Patients and methods: We retrospectively surveyed 5,738 advanced NSCLC patients who underwent EGFR testing in our center from 2013 to 2017 by in-house primer probes on real time PCR platform. Descriptive data were accumulated from electronic medical records. Survival plot was calculated using Kaplan-Meier method and compared between groups using log-rank test.
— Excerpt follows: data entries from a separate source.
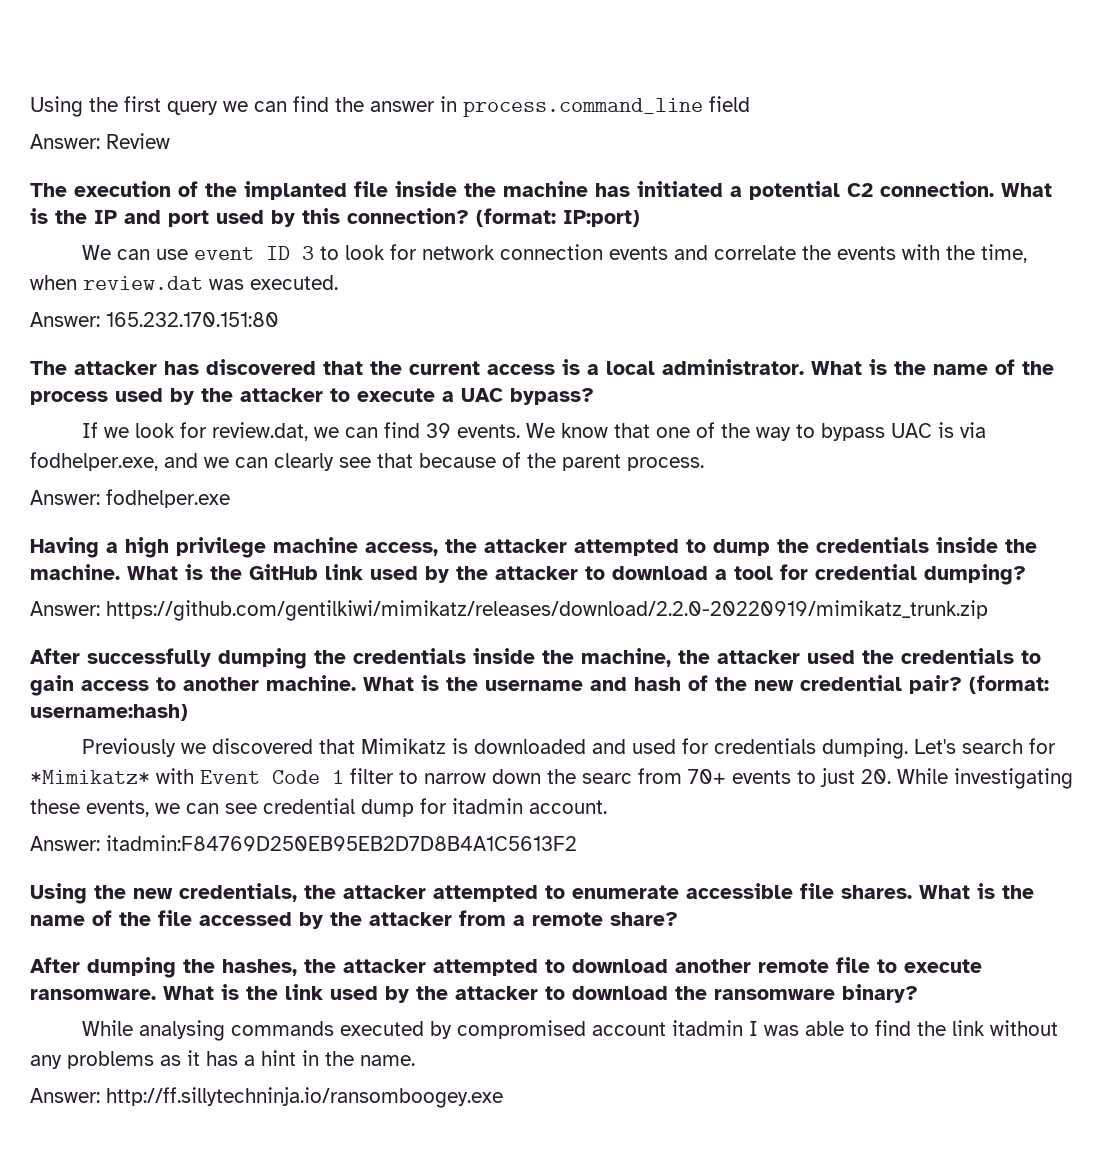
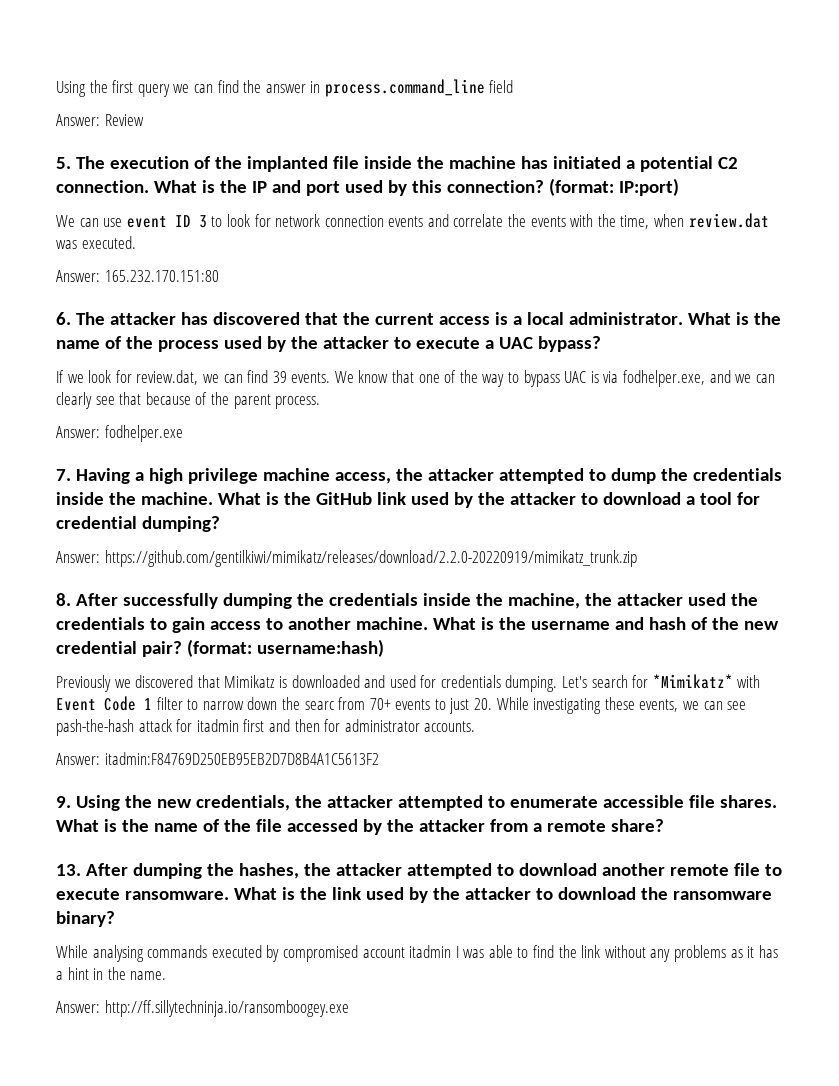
- The execution of the implanted file inside the machine has initiated a potential C2 connection.
+ 5. The execution of the implanted file inside the machine has initiated a potential C2 connection.
- The attacker has discovered that the current access is a local administrator.
+ 6. The attacker has discovered that the current access is a local administrator.
- Having a high privilege machine access, the attacker attempted to dump the credentials inside the machine.
+ 7. Having a high privilege machine access, the attacker attempted to dump the credentials inside the machine.
- After successfully dumping the credentials inside the machine, the attacker used the credentials to gain access to another machine.
+ 8. After successfully dumping the credentials inside the machine, the attacker used the credentials to gain access to another machine.
- Let's search for *Mimikatz* with Event Code 1 filter to narrow down the searc from 70+ events to just 20. While investigating these events, we can see credential dump for itadmin account.
+ Let's search for *Mimikatz* with Event Code 1 filter to narrow down the searc from 70+ events to just 20. While investigating these events, we can see pash-the-hash attack for itadmin first and then for administrator accounts.
- Using the new credentials, the attacker attempted to enumerate accessible file shares.
+ 9. Using the new credentials, the attacker attempted to enumerate accessible file shares.
- After dumping the hashes, the attacker attempted to download another remote file to execute ransomware.
+ 13. After dumping the hashes, the attacker attempted to download another remote file to execute ransomware.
Results: Out of 1,260 EGFR mutation-positive patients, 83 (6.58%) had uncommon mutations in isolation or in various combinations. Uncommon mutations were more frequent in men, never-smokers, and adenocarcinomas. Overall, exon 18 G719X, exon 20 insertion, exon 20 T790M, exon 20 S768I, and exon 21 (L858R/L861Q) were present in 9.6%, 19.3%, 12%, 3.6%, and 3.6% patients, respectively. Dual mutation positivity was found in 50.6% patients. On classifying patients as per tyrosine kinase inhibitor (TKI) sensitivity, it was found that majority of the patients had a combination TKI sensitive and insensitive mutations. The median duration of follow-up was 13 months. Five patients were lost to follow-up. Median progression-free survival on first line therapy was 6.7 months (95% CI: 4.8-8.5). Median overall survival (OS) of patients who received TKI during the course of their disease was 20.2 months (95% CI: 11.4-28.9). Median overall survival (mOS) of the entire cohort was 15.8 months (95% CI: 10.1-21.5). Among all uncommon mutations, patients with dual mutations did better, with an mOS time of 22.6 months (95% CI: 8.2-37.0, P=0.005). It was observed that TKI sensitive/TKI insensitive dual mutations had a superior OS of 28.2 months (95% CI: 15.2-41.2, P=0.039) as compared to TKI sensitive and TKI insensitive EGFR mutations.
Conclusion: Uncommon EGFR mutations constitute a heterogeneous group, hence, it is imperative to understand each subgroup more to define optimal treatment.